University of Utah has a long history of innovation in the domain of cardiovascular devices. This traces back to the late 1970s, when Dr. J. Andrade’s research team worked on the characterization and development of materials used in the fabrication of cardiovascular devices. 1982 saw the first permanent artificial heart implanted in a human patient under the supervision of Dr. Willem J. Kolff. A parallel development began in the 1970’s with the founding of the Nora Eccles Harrison Cardiovascular Research and Training Institute (CVRTI), now a major independent research institute dedicated to the integrated study of cardiac electrophysiology from the cell membrane to the bedside. Researchers from this institute have also branched into the study of vascular physiology. Members of the CVRTI and the Bioengineering Department created the Scientific Computing and Imaging (SCI) Institute, a group whose mission is to investigate and develop computational methods and tools for a wide range of applications in biomedical sciences and engineering. Today, cardiovascular engineering remains an important research focus at the University with individuals from the College of Engineering, College of Pharmacy, School of Medicine, and several research centers (particularly CVRTI and SCI) collaborating on major projects that are at the forefront of this field.
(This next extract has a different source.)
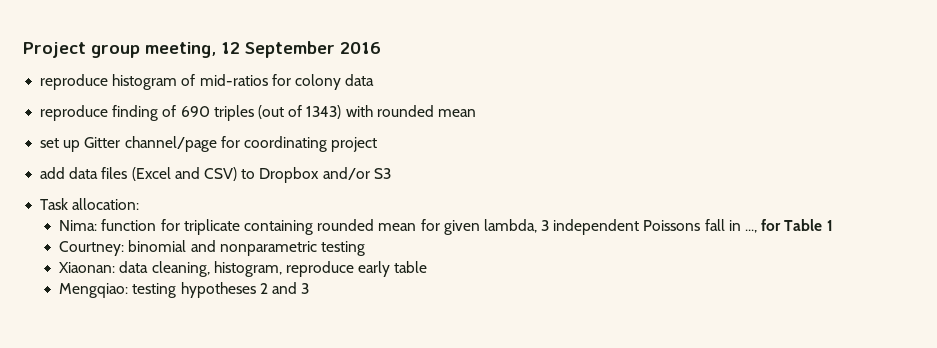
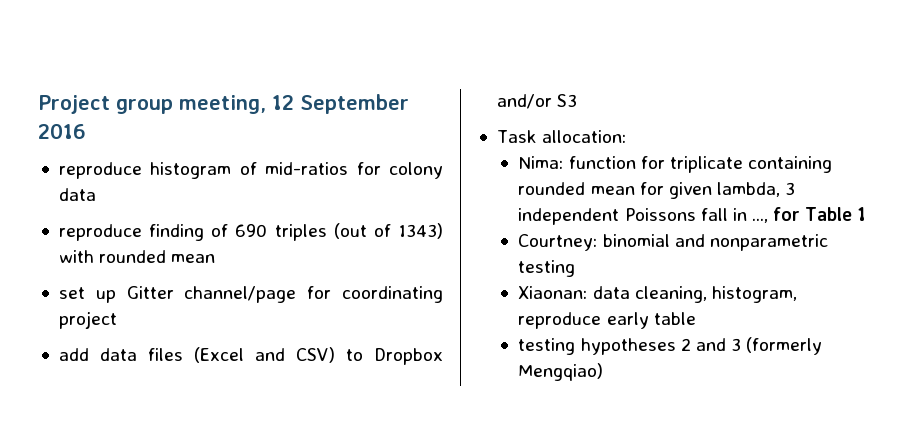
[59,283,129,298] Mengqiao: -> (696, 318) none
(310, 288) none -> [746,337,823,355] [518,363,604,381] (formerly Mengqiao)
These projects deal with components of the cardiovascular system from the molecular, to the cell, and to the organ level. Current areas of focus include cardiac biophysics of membrane proteins/channels, cellular electrophysiology and ion transport, cell coupling and myocardial tissue behavior, whole heart pathophysiololgy (ischemia, arrhythmias, heart failure, and fibrillation), heart disease diagnosis and treatment (electrocardiography, cardiac mapping, biventricular pacing, ablation therapies), vascular mechanics, vascular development and dynamic remodeling, hemodynamics as a regulator of vascular biology, the role of the vascular system in such diseases as cancer and diabetes, and vascularization of engineered tissues.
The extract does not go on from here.